THE DATA ::
.....

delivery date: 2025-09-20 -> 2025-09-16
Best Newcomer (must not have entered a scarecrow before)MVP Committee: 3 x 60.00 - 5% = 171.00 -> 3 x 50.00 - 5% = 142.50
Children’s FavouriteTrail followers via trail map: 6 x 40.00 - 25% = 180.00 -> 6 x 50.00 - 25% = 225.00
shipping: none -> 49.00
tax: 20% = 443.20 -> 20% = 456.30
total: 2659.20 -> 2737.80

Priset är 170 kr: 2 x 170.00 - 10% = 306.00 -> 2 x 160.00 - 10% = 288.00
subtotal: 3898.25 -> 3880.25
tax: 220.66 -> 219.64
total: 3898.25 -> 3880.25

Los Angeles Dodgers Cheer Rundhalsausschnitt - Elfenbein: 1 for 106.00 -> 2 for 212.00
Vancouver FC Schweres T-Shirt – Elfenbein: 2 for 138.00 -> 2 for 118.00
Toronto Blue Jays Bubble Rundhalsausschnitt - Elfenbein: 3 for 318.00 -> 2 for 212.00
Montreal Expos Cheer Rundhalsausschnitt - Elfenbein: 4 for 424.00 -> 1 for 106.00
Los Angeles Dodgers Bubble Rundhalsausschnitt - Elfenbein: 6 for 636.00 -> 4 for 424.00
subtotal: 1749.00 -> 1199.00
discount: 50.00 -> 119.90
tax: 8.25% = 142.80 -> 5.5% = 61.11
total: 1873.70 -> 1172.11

.....

REQUIRED ACTION :: Only an exact copy of the listing above, from its first line up to and including the line with "total: 2659.20 -> 2737.80", counts as the answer.

ANSWER TO THIS EXERCISE ::
delivery date: 2025-09-20 -> 2025-09-16
Best Newcomer (must not have entered a scarecrow before)MVP Committee: 3 x 60.00 - 5% = 171.00 -> 3 x 50.00 - 5% = 142.50
Children’s FavouriteTrail followers via trail map: 6 x 40.00 - 25% = 180.00 -> 6 x 50.00 - 25% = 225.00
shipping: none -> 49.00
tax: 20% = 443.20 -> 20% = 456.30
total: 2659.20 -> 2737.80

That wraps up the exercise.